**DATA:**
⁂

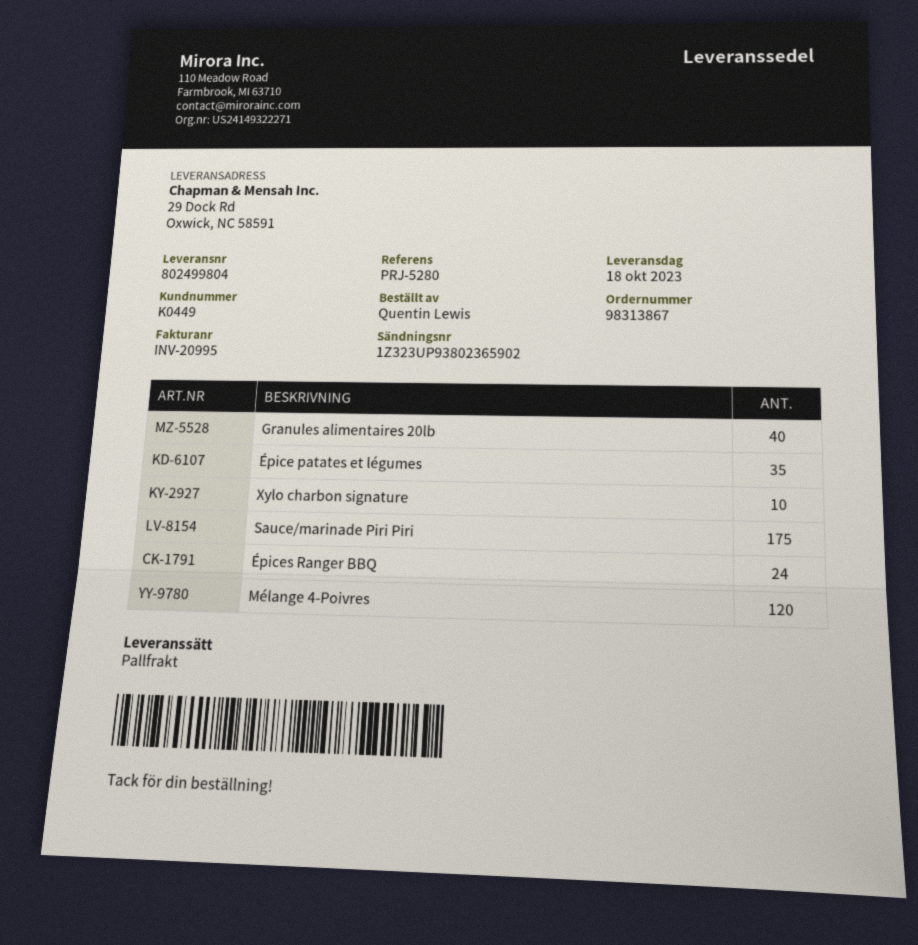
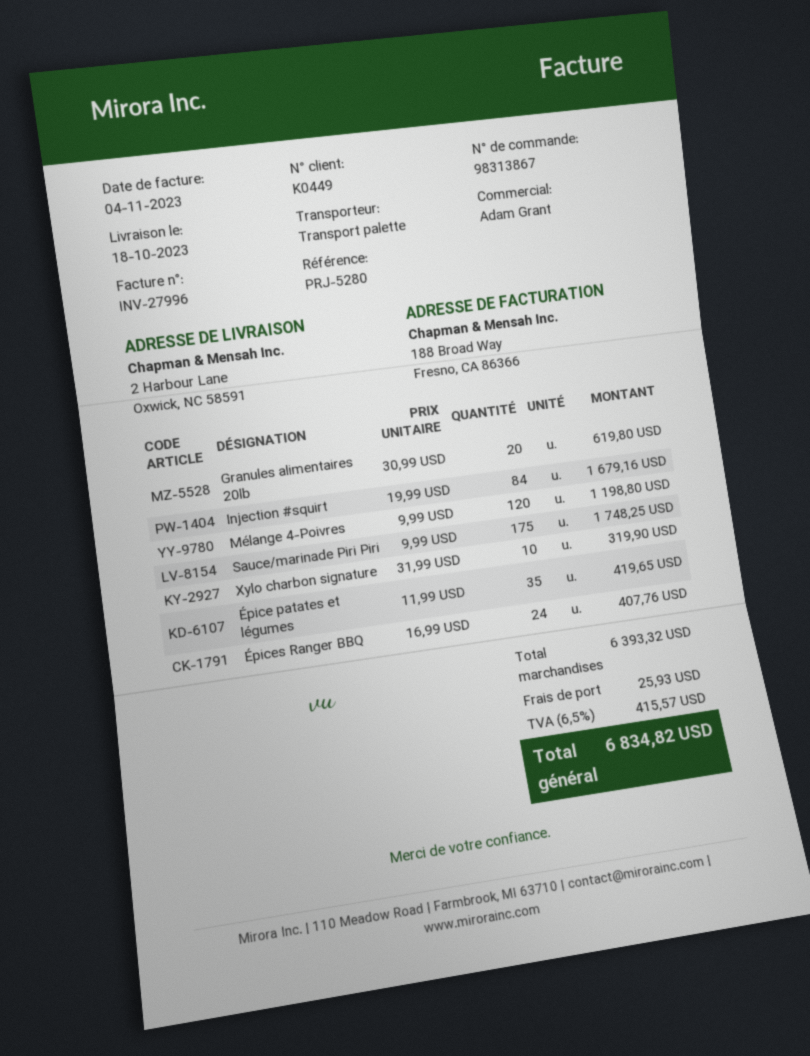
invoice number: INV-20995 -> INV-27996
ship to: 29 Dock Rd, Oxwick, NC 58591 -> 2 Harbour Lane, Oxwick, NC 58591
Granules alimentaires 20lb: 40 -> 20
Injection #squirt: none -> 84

⁂

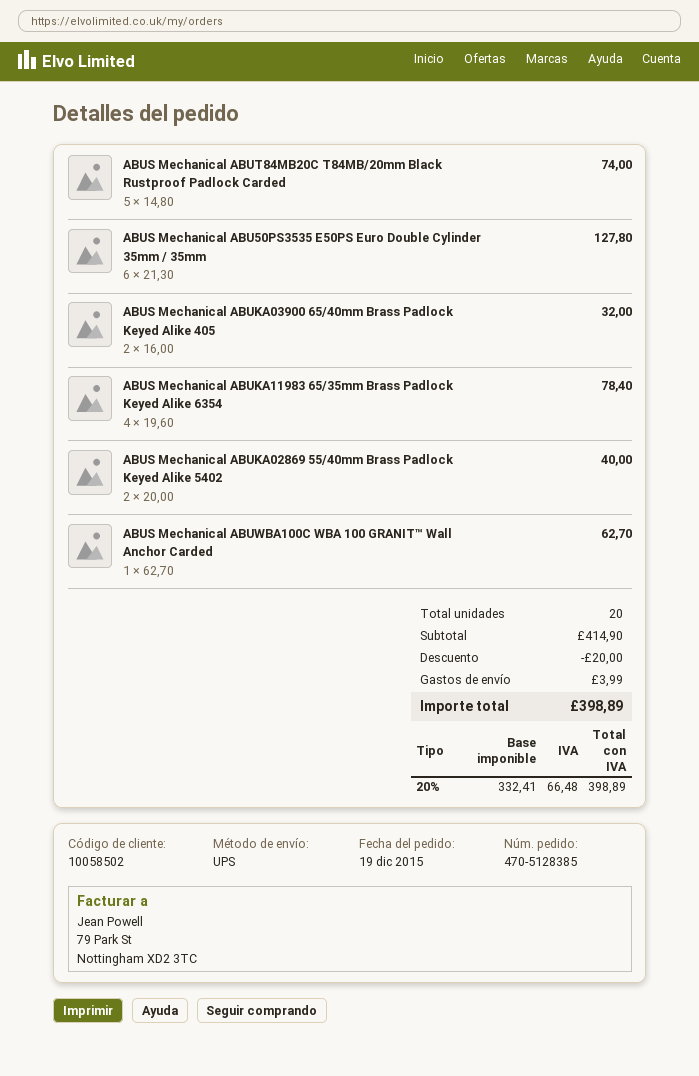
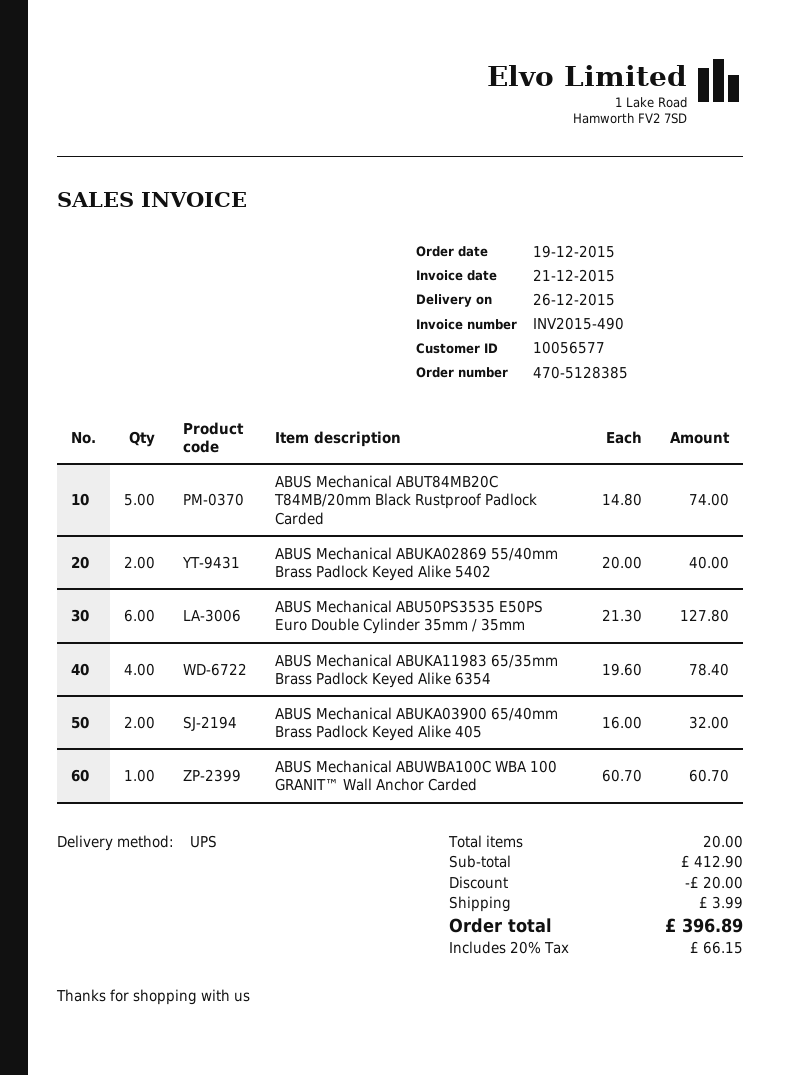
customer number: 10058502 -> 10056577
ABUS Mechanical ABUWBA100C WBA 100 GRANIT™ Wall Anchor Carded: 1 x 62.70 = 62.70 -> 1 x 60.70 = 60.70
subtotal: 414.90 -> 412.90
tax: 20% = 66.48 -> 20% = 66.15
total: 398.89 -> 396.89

⁂

**DIRECTIONS FOR THIS TASK:**
Only the lines above starting at the one containing "ship to: 29" and ending at the one containing "Injection #squirt: none -> 84", both included, are to be returned, exactly as they read.

**EXPECTED ANSWER:**
ship to: 29 Dock Rd, Oxwick, NC 58591 -> 2 Harbour Lane, Oxwick, NC 58591
Granules alimentaires 20lb: 40 -> 20
Injection #squirt: none -> 84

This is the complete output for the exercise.